Сестра Иоанна приняла решение держать свои секреты при себе, а все потому, что испытывала к новому экзорцисту активнейшую неприязнь. Всякий раз, когда Сурен приставал к ней с вопросами о состоянии ее души, у настоятельницы приключался припадок (по ее собственным словам, «на нее набрасывались демоны снаружи и изнутри»). Стоило монаху приблизиться, и Иоанна сразу пыталась скрыться. Когда же он заставлял ее выслушивать его речи, она выла и высовывала язык. По словам Иоанны, она «всячески испытывала его терпение, но он был настолько милостив, что относил все эти выходки на счет дьявола».

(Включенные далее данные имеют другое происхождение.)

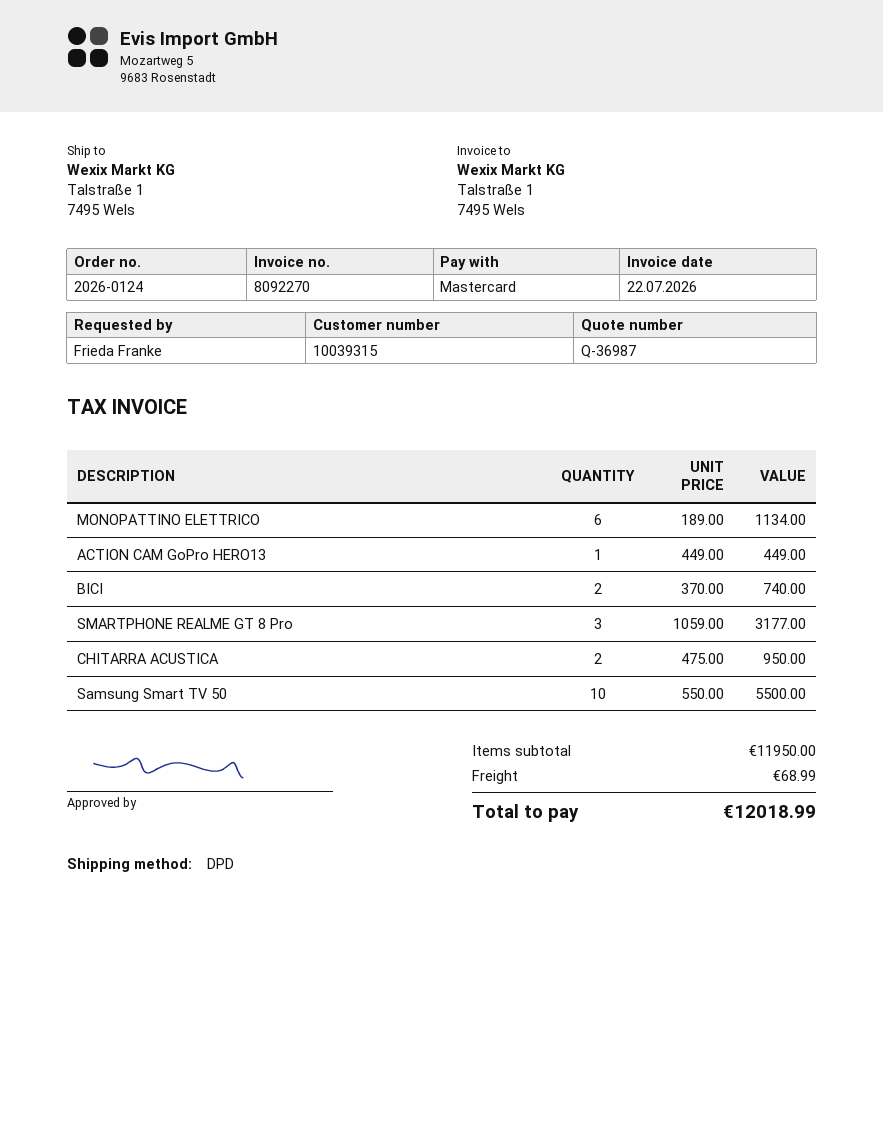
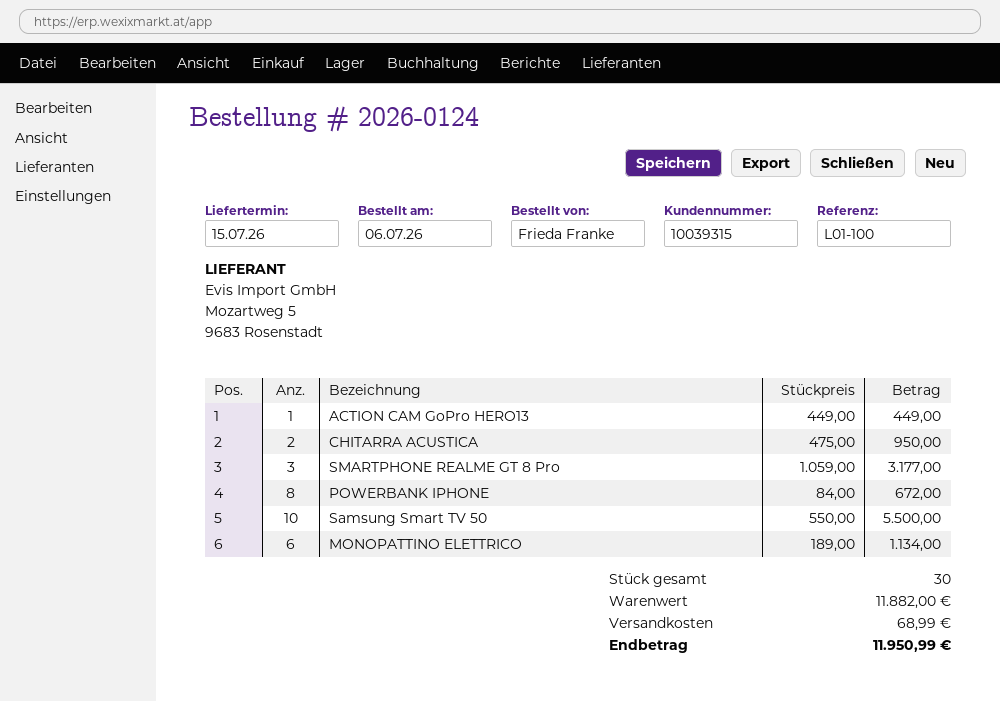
BICI: 2 x 370.00 = 740.00 -> none
POWERBANK IPHONE: none -> 8 x 84.00 = 672.00
subtotal: 11950.00 -> 11882.00
total: 12018.99 -> 11950.99

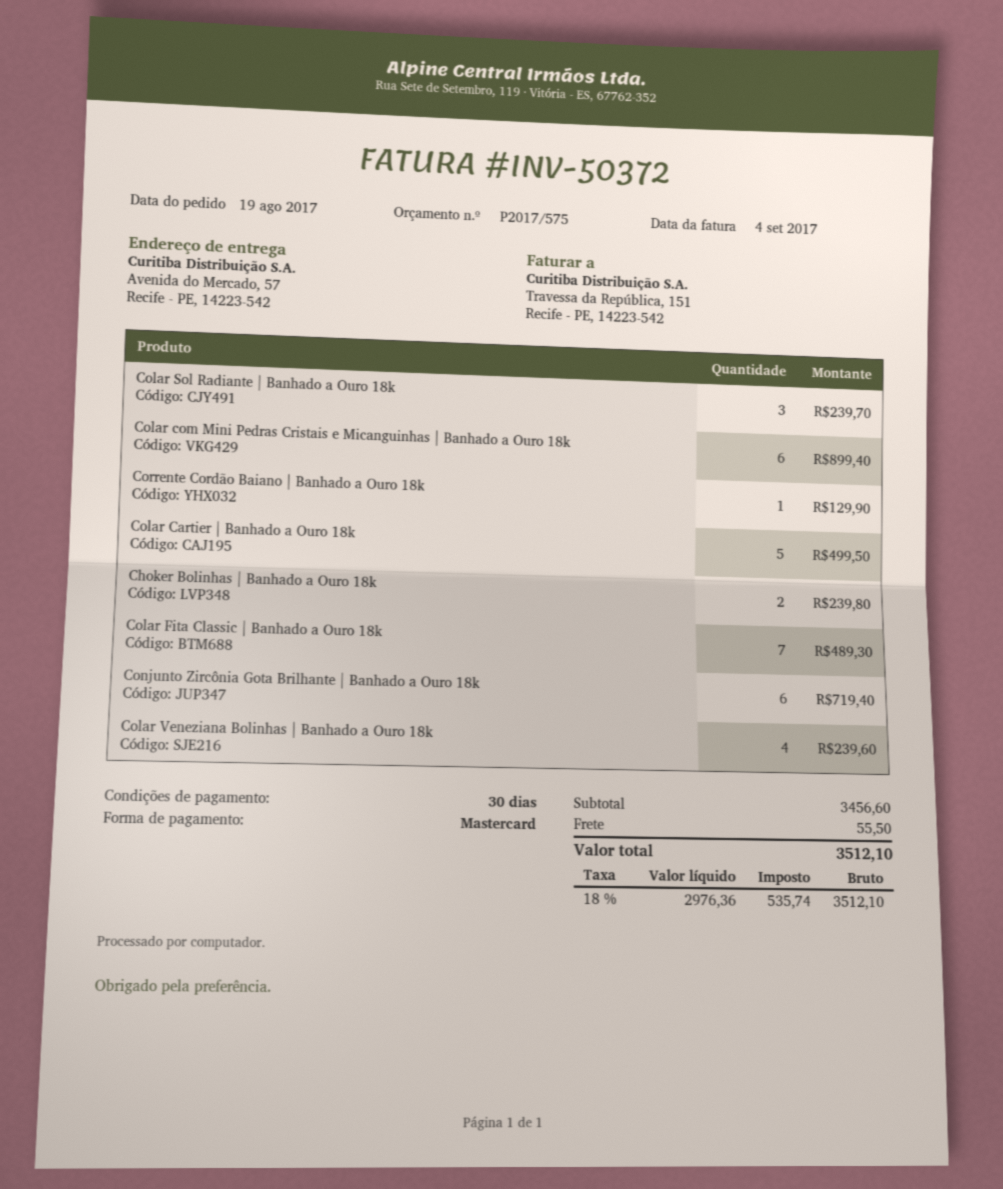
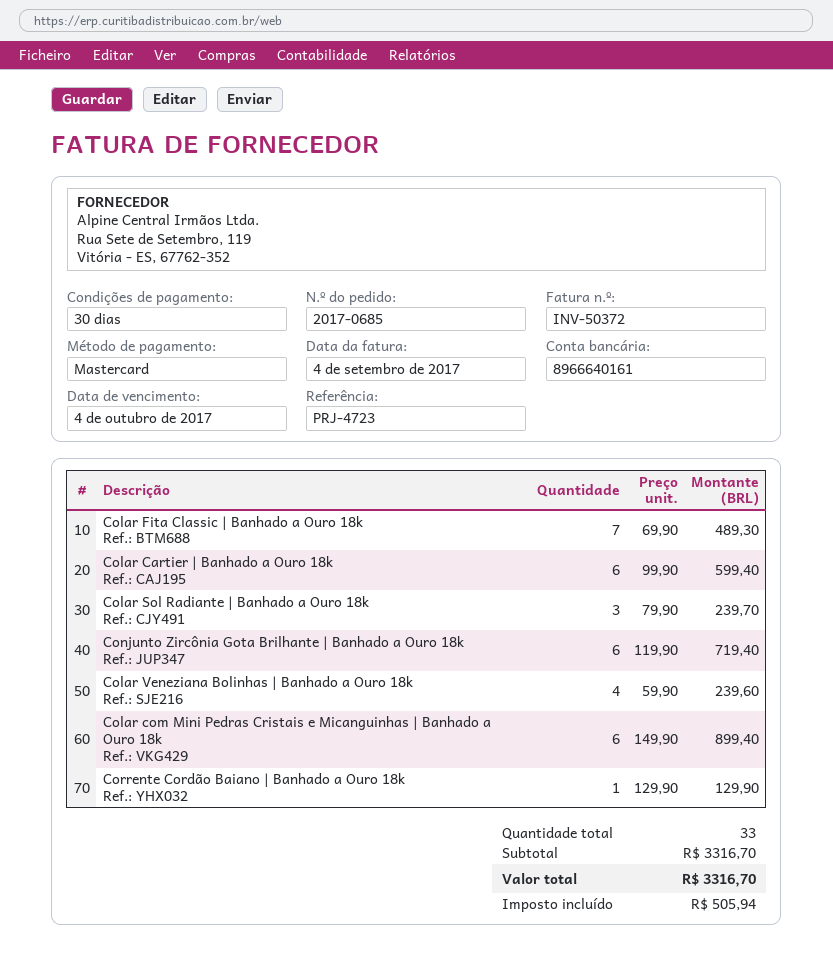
Colar Cartier | Banhado a Ouro 18k: 5 for 499.50 -> 6 for 599.40
Choker Bolinhas | Banhado a Ouro 18k: 2 for 239.80 -> none
subtotal: 3456.60 -> 3316.70
shipping: 55.50 -> none
tax: 535.74 -> 505.94
total: 3512.10 -> 3316.70

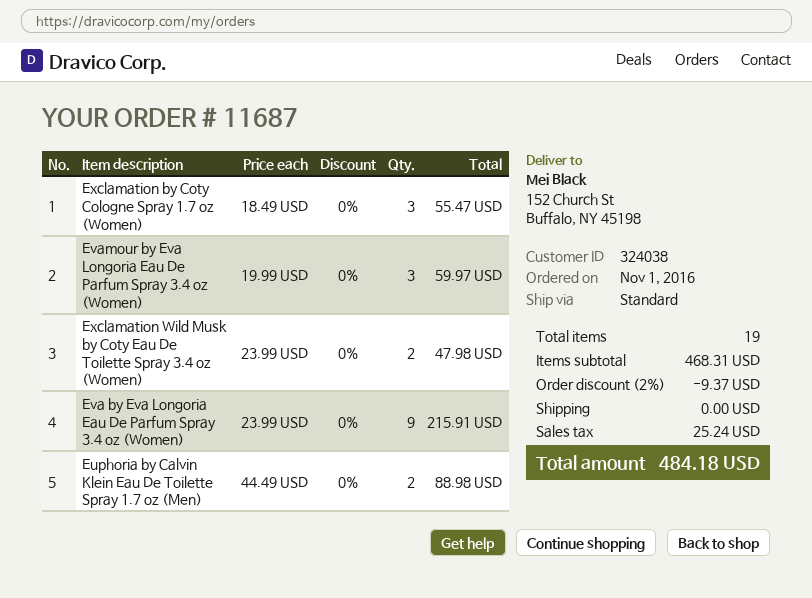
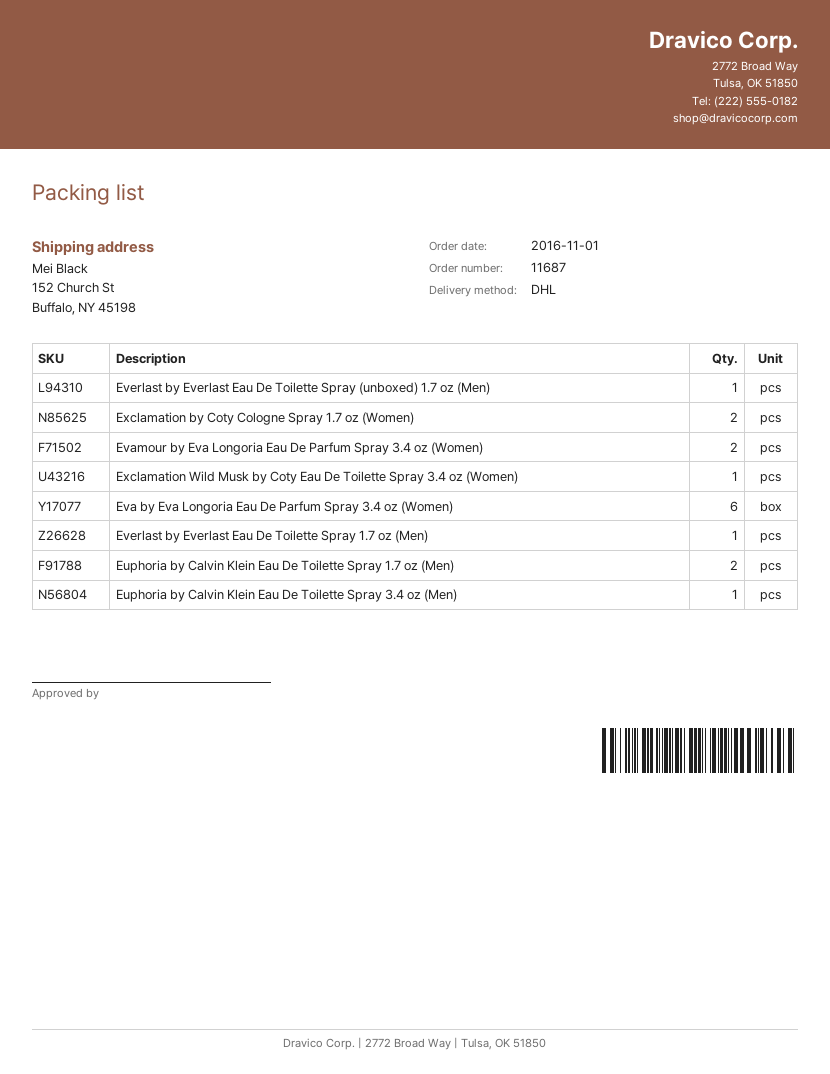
shipping method: standard -> DHL
Exclamation by Coty Cologne Spray 1.7 oz (Women): 3 -> 2
Evamour by Eva Longoria Eau De Parfum Spray 3.4 oz (Women): 3 -> 2
Exclamation Wild Musk by Coty Eau De Toilette Spray 3.4 oz (Women): 2 -> 1
Eva by Eva Longoria Eau De Parfum Spray 3.4 oz (Women): 9 -> 6
Everlast by Everlast Eau De Toilette Spray (unboxed) 1.7 oz (Men): none -> 1
Everlast by Everlast Eau De Toilette Spray 1.7 oz (Men): none -> 1
Euphoria by Calvin Klein Eau De Toilette Spray 3.4 oz (Men): none -> 1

Все монахини страдали от угрызений совести и сознания греховности своих поступков — вне зависимости от того, причастны к ним были бесы или нет. Настоятельница же имела еще более веские основания для раскаяния. Вскоре после казни Грандье дьявол Исакаарон «воспользовался моим небрежением и чудовищнейшим образом стал искушать мое целомудрие. Он совершил некий акт над моей плотью, акт необычный и возмутительный. Он вселил в меня веру, что я вынашиваю ребенка, да так убедительно, что я всей душой в это поверила». Иоанна призналась сестрам в своей беде, и вскоре множество бесов в один голос стали кричать, что она понесла. Экзорцисты доложили о случившемся комиссару, тот написал его высокопреосвященству. Выяснилось, что у сестры Иоанны уже три месяца нет месячных; ее сильно тошнит, она страдает несварением желудка, из грудей выделяется молоко, а живот заметно увеличен. Шли недели, нравственные и физические страдания настоятельницы возрастали. Если она и в самом деле беременна, то ее саму, ее монастырь, а также весь орден урсулинок ожидает страшный позор. Единственным отдохновением от отчаяния были визиты Исакаарона. Бес навещал ее почти каждую ночь. Во тьме кельи Иоанна слышала голоса, чувствовала, как сотрясается ее постель. Невидимые руки сдергивали с нее простыню, кто-то шептал ей на ухо лестные и непристойные слова. Иногда в углу зажигался свет, и Иоанна видела то козла, то льва, то змея, то мужчину. По временам она впадала в каталептическое состояние и лежала, не в силах пошевелиться, а по ее коже как бы ползали маленькие звери, щекоча тело своими усиками и лапками. Жалобный голос просил ее о любовных ласках — пусть она полюбит его, хотя бы совсем немножко. Когда же Иоанна ответила, что «ее честь в руках Господа, и Всевышний знает, как с этой честью поступить», неведомая сила выкинула ее из постели и избила так сильно, что все лицо распухло, а тело покрылось синяками. «Это происходило очень часто, но Господь дал мне больше мужества, чем я могла помыслить. Но самомнение мое было велико, и я гордилась этими ночными сражениями, полагая, что веду себя образом, угодным Господу, а потому мне нечего терзаться угрызениями совести. И все же угрызения не оставляли меня в покое, и я знала, что веду себя не так, как хотел бы Господь».
Итак, главным обидчиком был Исакаарон, поэтому именно против этого беса Сурен направил свой главный удар. «Слушай меня, Сатана, и изыди». Увы, заклинания не помогали. «Поскольку я не признавалась ему в своих искушениях, соблазны преследовали меня все больше и больше». Исакаарон делался сильнее, а вместе с тем, к ужасу сестры Иоанны, все явственней становились симптомы прогрессирующей беременности. Перед рождеством настоятельница раздобыла некие снадобья, которые, согласно галенической медицине, якобы обладали способностью вытравливать плод. Во всяком случае, девушки, попавшие в отчаянное положение, свято верили в их силу.
А что если дитя умрет некрещеным? Ведь тогда его душа пропадет навек. Устрашившись, Иоанна выкинула снадобья.
У нее возник другой план. Она пойдет на кухню, возьмет самый большой нож, разрежет себе чрево, извлечет младенца, окрестит его, а затем либо поправится, либо умрет. Перед новым, 1635 годом Иоанна причастилась и исповедовалась, «однако не признавшись исповеднику в своих намерениях». На следующий день, вооружившись ножом и купелью, она закрылась в маленькой комнате в верхнем этаже монастыря. Там висело распятие. Сестра Иоанна преклонила перед ним колени и стала молиться Господу, чтобы «Он простил ей собственную смерть и смерть маленького создания, ибо после крестин я была намерена его задушить; а также чтобы Он простил мне мою собственную смерть, если мне суждено умереть». Когда она раздевалась, ее охватил «страх вечного проклятия», но страх этот был недостаточно силен, чтобы отвратить ее от замысленного. Сняв рясу, она прорезала в рубахе большую дыру ножницами, взяла нож и попыталась воткнуть его между ребрами в области живота, «твердо намеренная довести дело до горького конца».